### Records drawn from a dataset
=== Begin Enclosure ===

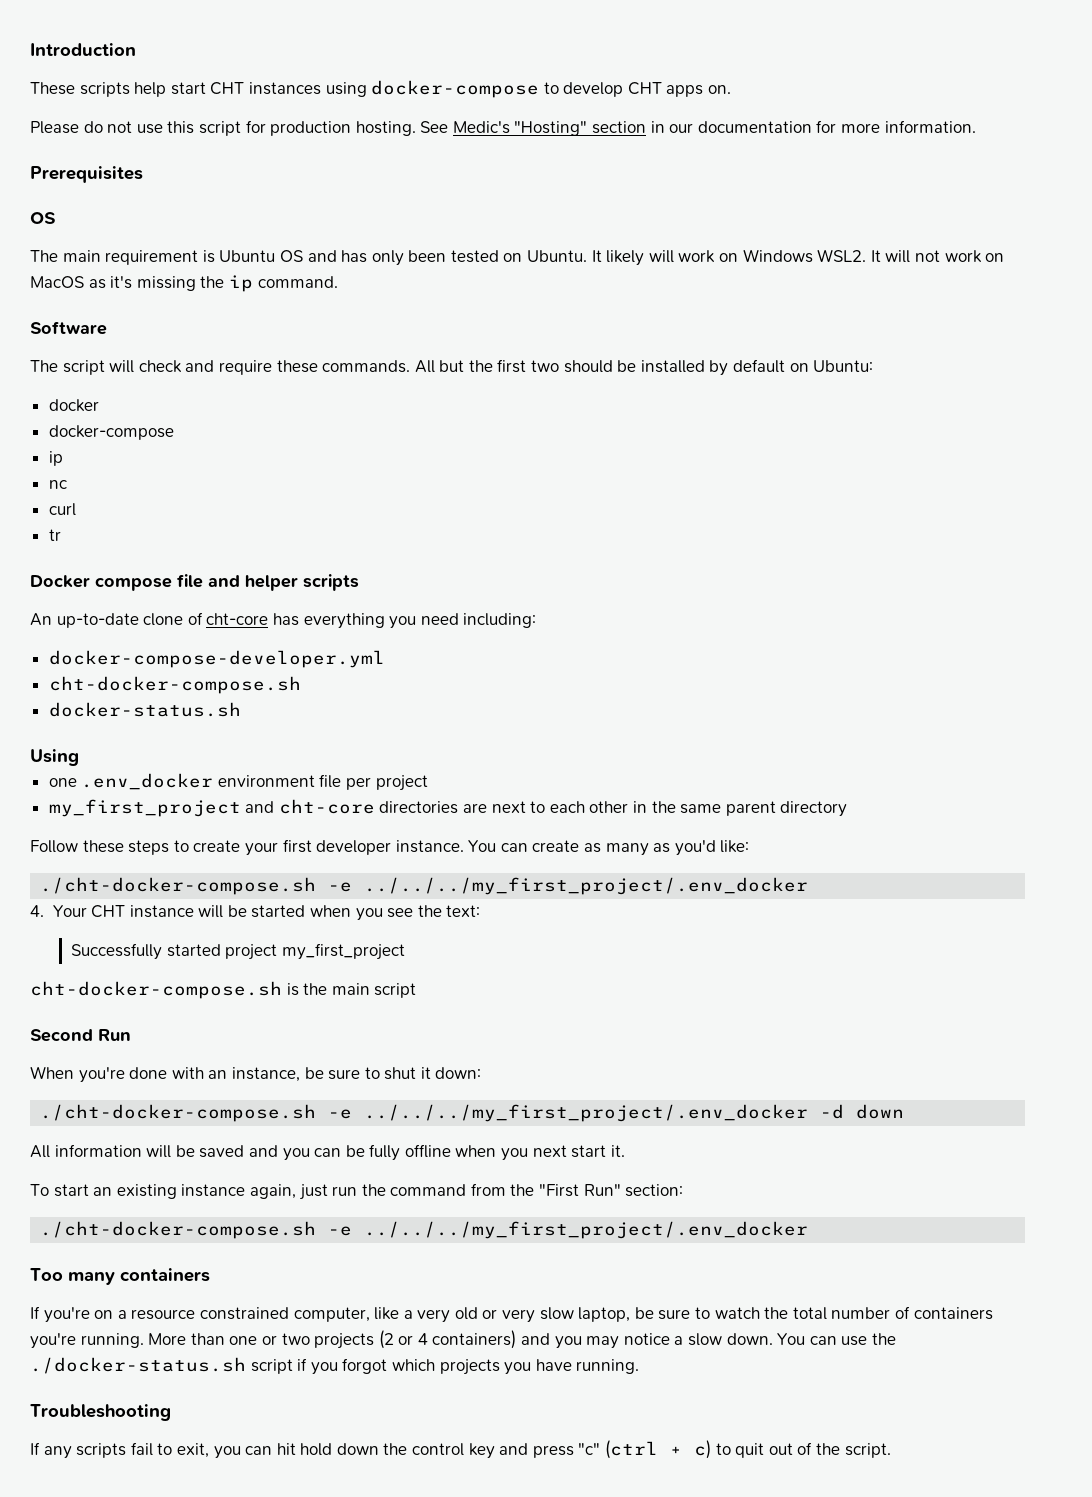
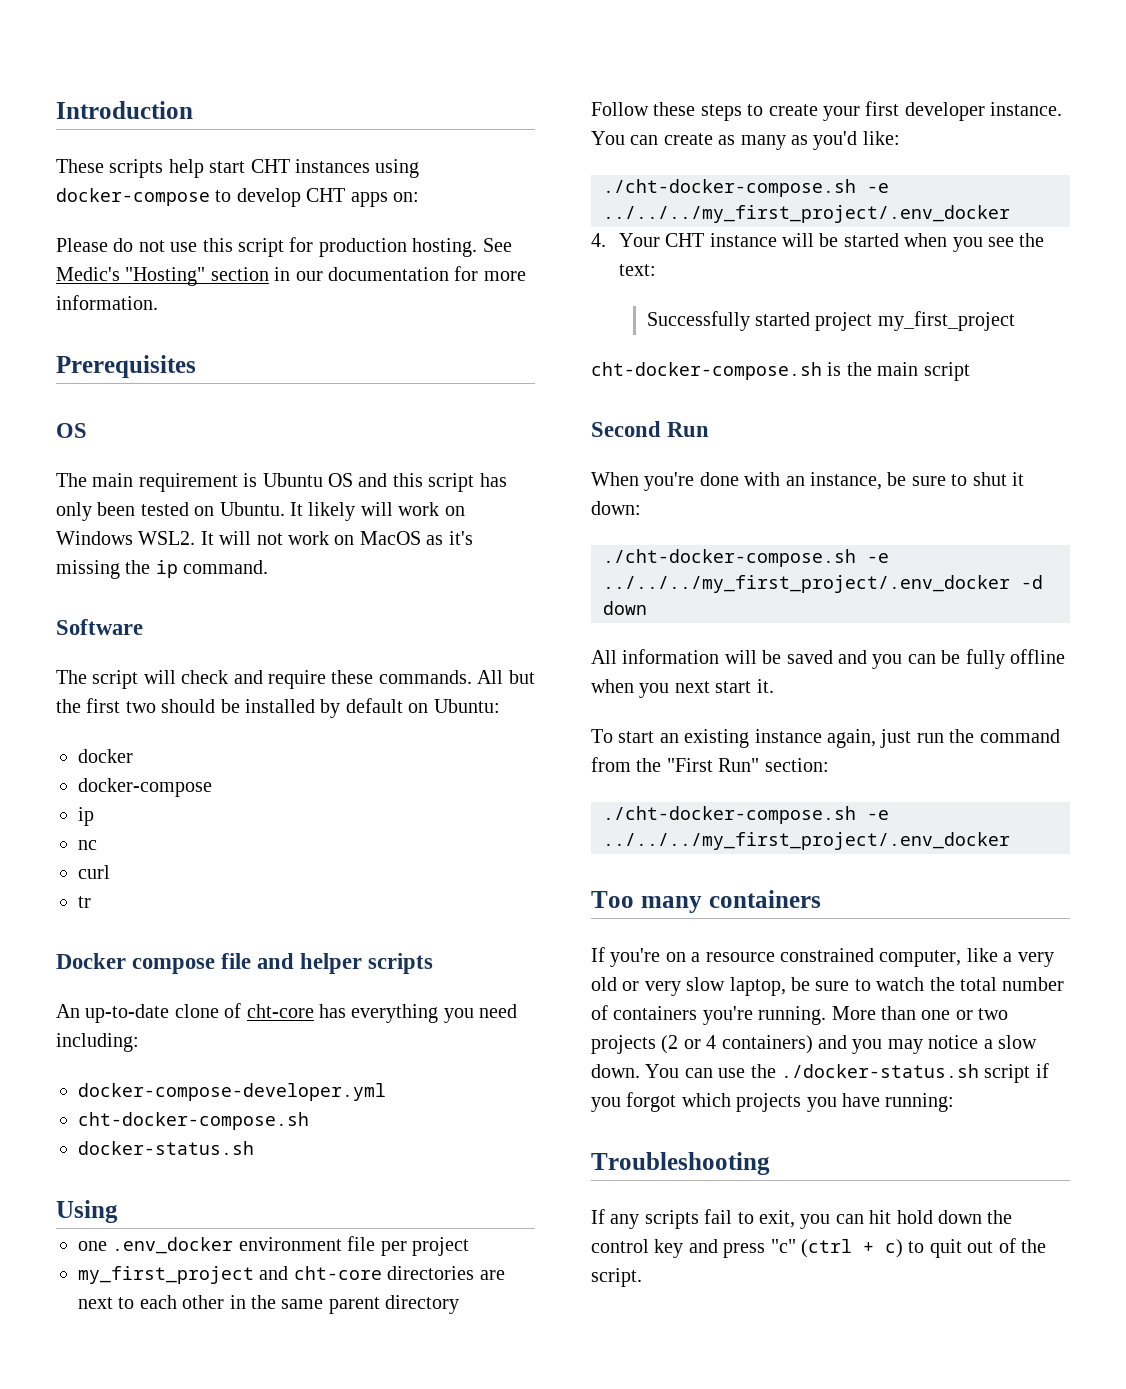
[708,85,732,94] on. -> [393,192,419,202] on:
(337, 256) none -> [392,473,475,492] this script
[576,1359,640,1374] running. -> [885,1093,955,1112] running:

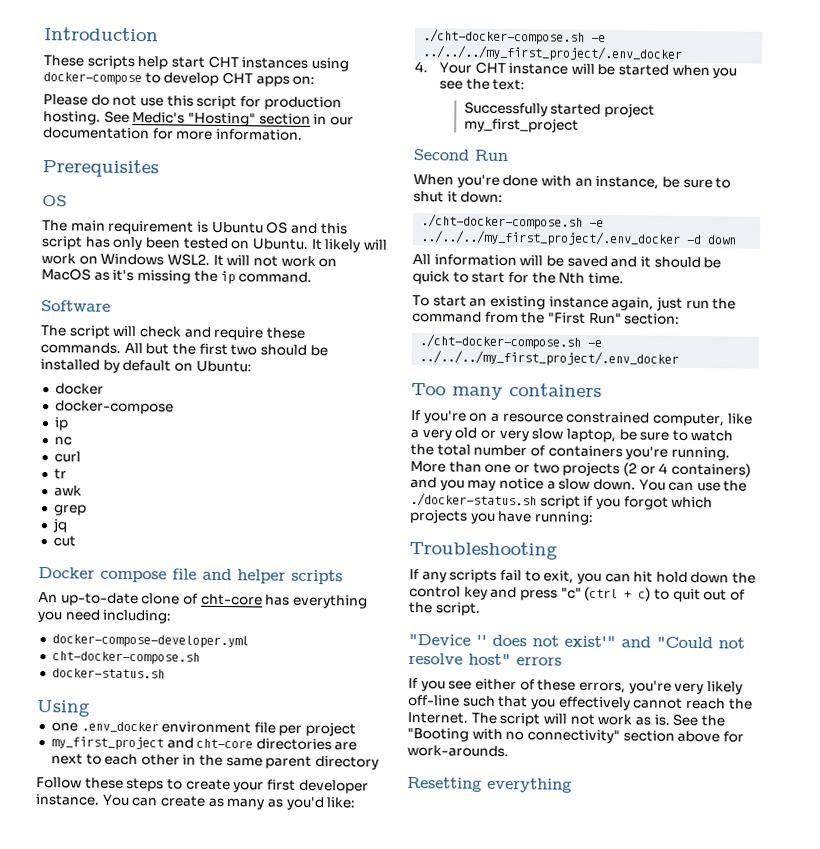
(91, 902) none -> [53,485,82,497] [53,504,87,516] [51,518,67,533] [52,535,76,547] // awk // grep // jq // cut
[591,362,970,381] // cht-docker-compose.sh is the main script -> (579, 125) none
[872,649,1065,669] [591,679,774,698] you can be fully offline when you next start it. -> [639,256,722,269] [412,271,624,285] it should be quick to start for the Nth time.
(642, 1277) none -> [408,633,745,649] [408,652,562,666] [408,677,743,695] [408,694,753,711] [407,711,725,727] [407,727,744,744] [407,744,509,758] [407,776,572,793] // "Device '' does not exist'" and "Could not resolve host" errors // If you see either of these errors, you're very likely off-line such that you effectively cannot reach the Internet. The script will not work as is. See the "Booting with no connectivity" section above for work-arounds. // Resetting everything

=== End Enclosure ===

### THE TASK
All lines holding the word "script" must be copied from the data.

### WORKED SOLUTION
(337, 256) none -> [392,473,475,492] this script
[591,362,970,381] // cht-docker-compose.sh is the main script -> (579, 125) none
(642, 1277) none -> [408,633,745,649] [408,652,562,666] [408,677,743,695] [408,694,753,711] [407,711,725,727] [407,727,744,744] [407,744,509,758] [407,776,572,793] // "Device '' does not exist'" and "Could not resolve host" errors // If you see either of these errors, you're very likely off-line such that you effectively cannot reach the Internet. The script will not work as is. See the "Booting with no connectivity" section above for work-arounds. // Resetting everything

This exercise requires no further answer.